開放的なリビングや新しいキッチン、暮らしに合わせてつくられた収納など、目に見える変化には大きな感動があります。
けれど、住まいの安心や快適さを本当に支えているのは、「完成後には見えなくなる部分」なのかもしれません。
今回は、デザインの奥にある「見えないリノベ」について考えてみます。
01|見える変化だけが、リノベーションではない
壁紙や床、キッチンなどが新しくなると、建物全体まで新しくなったように感じられます。
けれど、表面を美しく整えることと、建物そのものの状態を整えることは別のものです。
特に中古住宅では、築年数が同じでも、これまでの管理状況や修繕履歴によって建物の状態は異なります。
まず現在の状態を知り、その住まいに必要な工事を考えること。それが、安心できるリノベーションの土台になります。
02|壁の内側に、暮らしを支えるものがある
柱や梁、断熱材、配管、配線など、住まいには普段の生活では見えない部分がたくさんあります。

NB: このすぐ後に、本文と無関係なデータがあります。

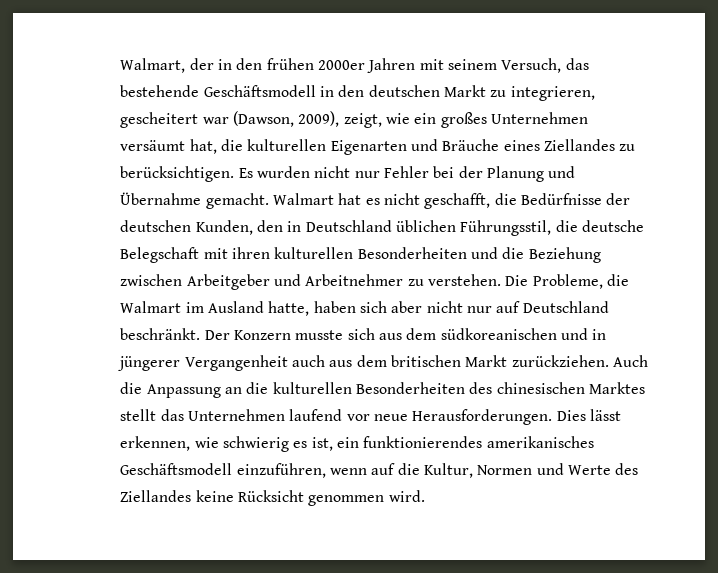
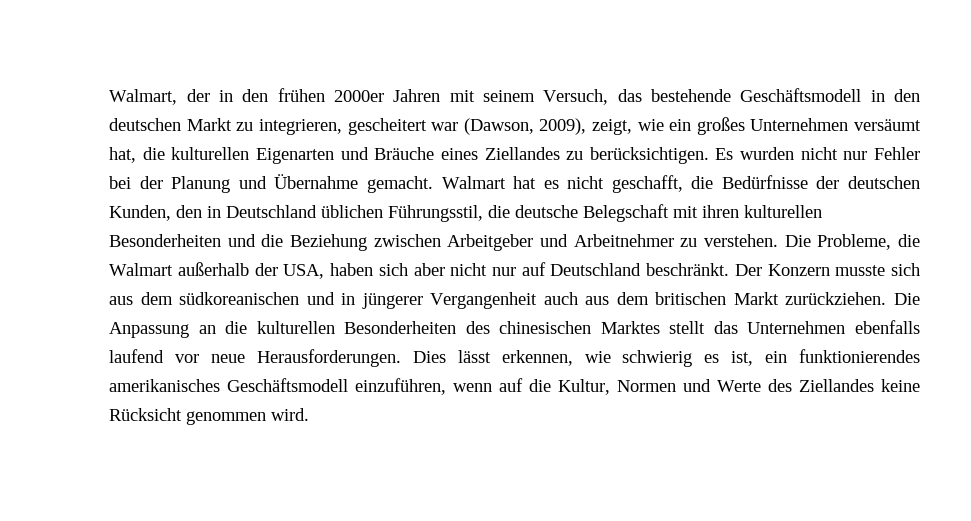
- Die Probleme, die Walmart im Ausland hatte, haben sich aber nicht nur auf Deutschland beschränkt.
+ Die Probleme, die Walmart außerhalb der USA, haben sich aber nicht nur auf Deutschland beschränkt.
- Auch die Anpassung an die kulturellen Besonderheiten des chinesischen Marktes stellt das Unternehmen laufend vor neue Herausforderungen.
+ Die Anpassung an die kulturellen Besonderheiten des chinesischen Marktes stellt das Unternehmen ebenfalls laufend vor neue Herausforderungen.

中古住宅のリノベーションでは、事前に建物を調査していても、壁や床を解体して初めて分かることがあります。
構造部分の傷みや断熱材の状態、古くなった配管などが見つかることも、その一つです。
完成すれば、再び見えなくなる場所。だからこそ、工事中にきちんと確認し、必要な部分を整えておくことが大切です。
03|これからの安心をつくる、耐震補強
耐震補強は、建物の地震に対する強さを確認し、必要に応じて構造部分を補強する工事です。

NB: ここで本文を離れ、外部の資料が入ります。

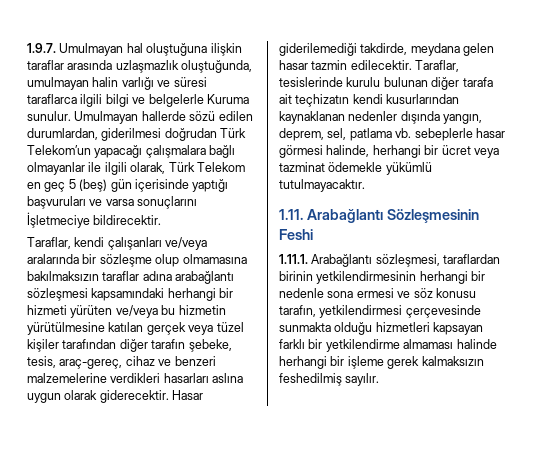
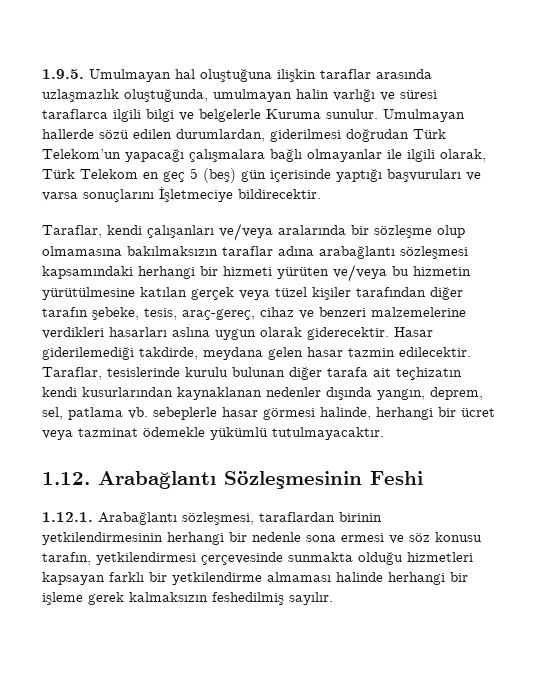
- 1.9.7. Umulmayan hal oluştuğuna ilişkin taraflar arasında uzlaşmazlık oluştuğunda, umulmayan halin varlığı ve süresi taraflarca ilgili bilgi ve belgelerle Kuruma sunulur.
+ 1.9.5. Umulmayan hal oluştuğuna ilişkin taraflar arasında uzlaşmazlık oluştuğunda, umulmayan halin varlığı ve süresi taraflarca ilgili bilgi ve belgelerle Kuruma sunulur.
- 1.11. Arabağlantı Sözleşmesinin Feshi
+ 1.12. Arabağlantı Sözleşmesinin Feshi
- 1.11.1. Arabağlantı sözleşmesi, taraflardan birinin yetkilendirmesinin herhangi bir nedenle sona ermesi ve söz konusu tarafın, yetkilendirmesi çerçevesinde sunmakta olduğu hizmetleri kapsayan farklı bir yetkilendirme almaması halinde herhangi bir işleme gerek kalmaksızın feshedilmiş sayılır.
+ 1.12.1. Arabağlantı sözleşmesi, taraflardan birinin yetkilendirmesinin herhangi bir nedenle sona ermesi ve söz konusu tarafın, yetkilendirmesi çerçevesinde sunmakta olduğu hizmetleri kapsayan farklı bir yetkilendirme almaması halinde herhangi bir işleme gerek kalmaksızın feshedilmiş sayılır.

建物の状態によって、壁の配置や強度を見直したり、柱や梁の接合部分、基礎などを補強したりします。
どのような工事が必要になるかは、建物の構造や築年数、劣化状況によって異なります。そのため、まずは現在の状態を正しく把握することが欠かせません。
完成後、補強した部分の多くは壁や天井の中に隠れます。目立つ変化ではありませんが、家族のこれからを支える大切なリノベーションです。
04|北海道の冬を変える、断熱改修
寒さの厳しい北海道では、断熱性能が住まいの快適さに大きく関わります。
暖房をつけても足元が寒い、窓の近くで冷気を感じる、部屋ごとの温度差が大きい。こうした悩みは、壁・床・天井の断熱材や窓の性能が影響している可能性があります。

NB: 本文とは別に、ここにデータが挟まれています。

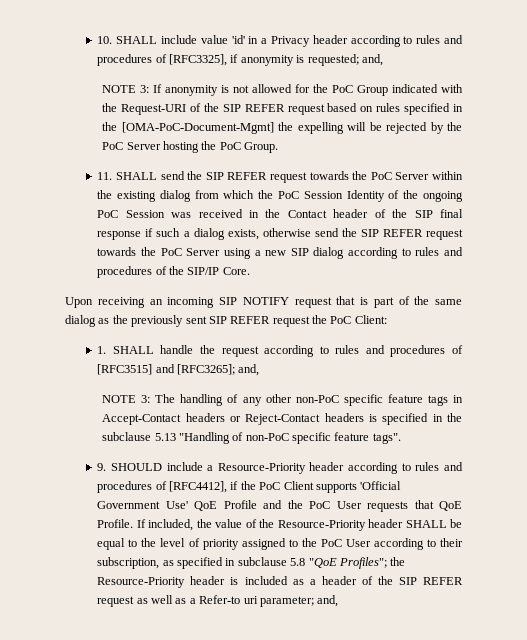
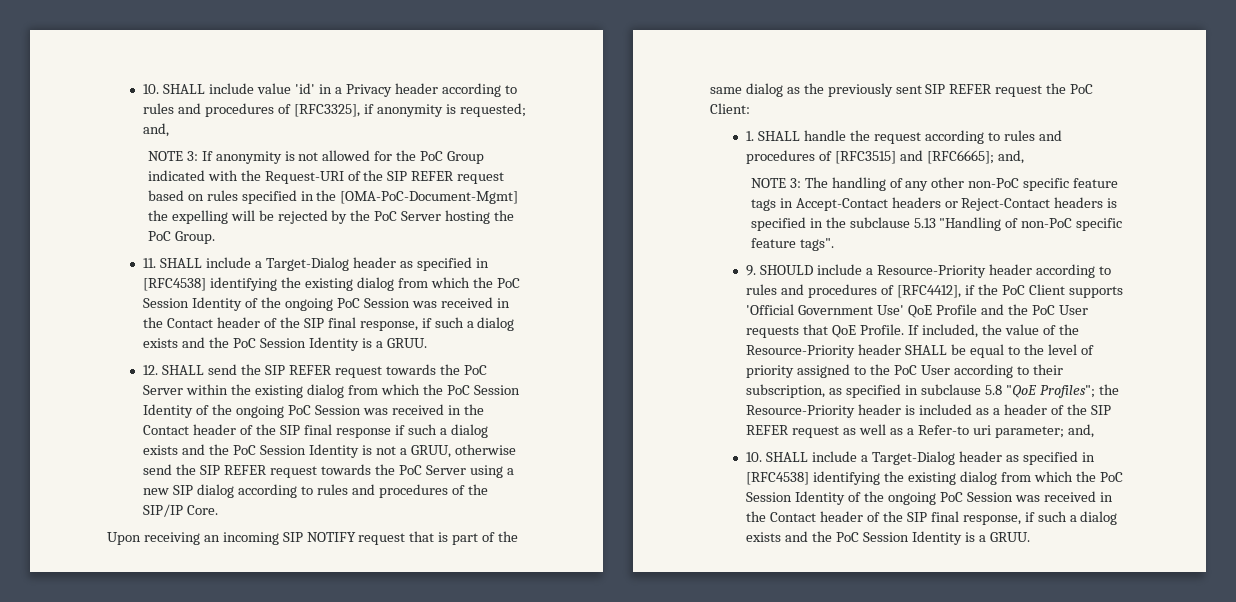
- 11. SHALL send the SIP REFER request towards the PoC Server within the existing dialog from which the PoC Session Identity of the ongoing PoC Session was received in the Contact header of the SIP final response if such a dialog exists, otherwise send the SIP REFER request towards the PoC Server using a new SIP dialog according to rules and procedures of the SIP/IP Core.
+ 11. SHALL include a Target-Dialog header as specified in [RFC4538] identifying the existing dialog from which the PoC Session Identity of the ongoing PoC Session was received in the Contact header of the SIP final response, if such a dialog exists and the PoC Session Identity is a GRUU.
+ 12. SHALL send the SIP REFER request towards the PoC Server within the existing dialog from which the PoC Session Identity of the ongoing PoC Session was received in the Contact header of the SIP final response if such a dialog exists and the PoC Session Identity is not a GRUU, otherwise send the SIP REFER request towards the PoC Server using a new SIP dialog according to rules and procedures of the SIP/IP Core.
- 1. SHALL handle the request according to rules and procedures of [RFC3515] and [RFC3265]; and,
+ 1. SHALL handle the request according to rules and procedures of [RFC3515] and [RFC6665]; and,
+ 10. SHALL include a Target-Dialog header as specified in [RFC4538] identifying the existing dialog from which the PoC Session Identity of the ongoing PoC Session was received in the Contact header of the SIP final response, if such a dialog exists and the PoC Session Identity is a GRUU.

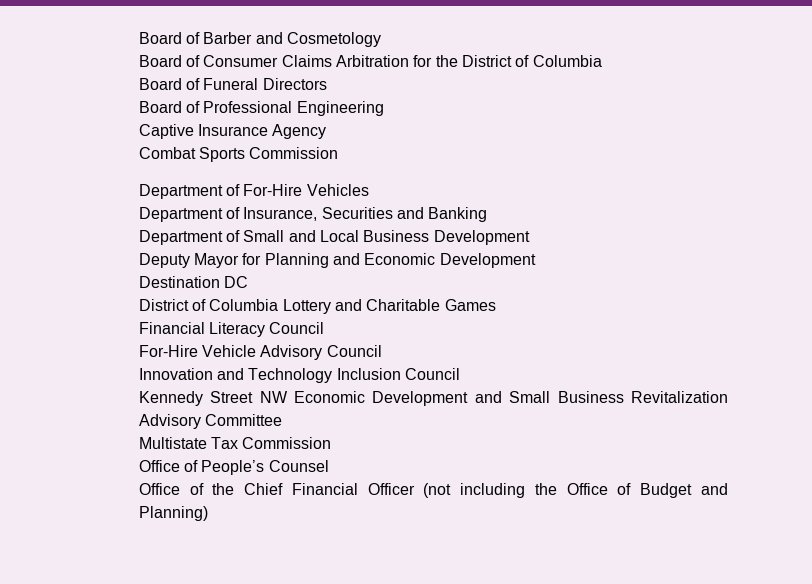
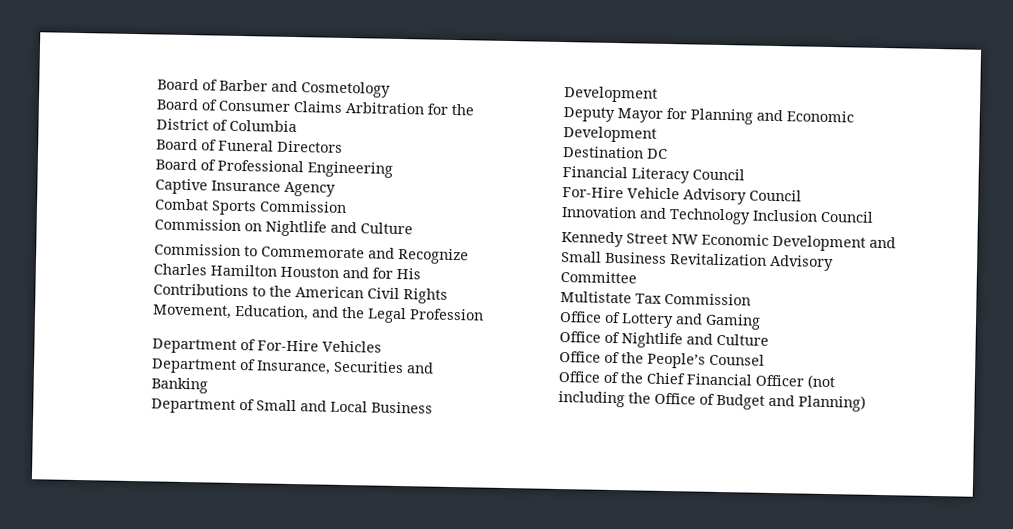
+ Commission on Nightlife and Culture
+ Commission to Commemorate and Recognize Charles Hamilton Houston and for His Contributions to the American Civil Rights Movement, Education, and the Legal Profession
- District of Columbia Lottery and Charitable Games
- Office of People’s Counsel
+ Office of Lottery and Gaming
+ Office of Nightlife and Culture
+ Office of the People’s Counsel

断熱改修では、建物の状態に合わせて断熱材や窓などを見直し、外の寒さの影響を受けにくい住まいを目指します。
ただ断熱材を入れるだけでなく、気密・換気・湿気対策まで含めて、住まい全体のバランスを考えることが大切です。
05|本当に安心して住める家とは
お気に入りのキッチンや、家族が自然と集まるリビング。自分たちらしいデザインは、毎日の暮らしに楽しさを与えてくれます。
その一方で、耐震性や断熱性などの「見えない安心」があるからこそ、心からその暮らしを楽しめるのではないでしょうか。
完成後には隠れてしまうから、写真だけでは伝わりにくい。けれど、季節が巡り、長く暮らすほど、その価値を感じられる部分です。
見える美しさと、見えない安心。
その両方を土台から丁寧につくりあげることが、本当に心地よく、安心して住み続けられる家につながっていきます。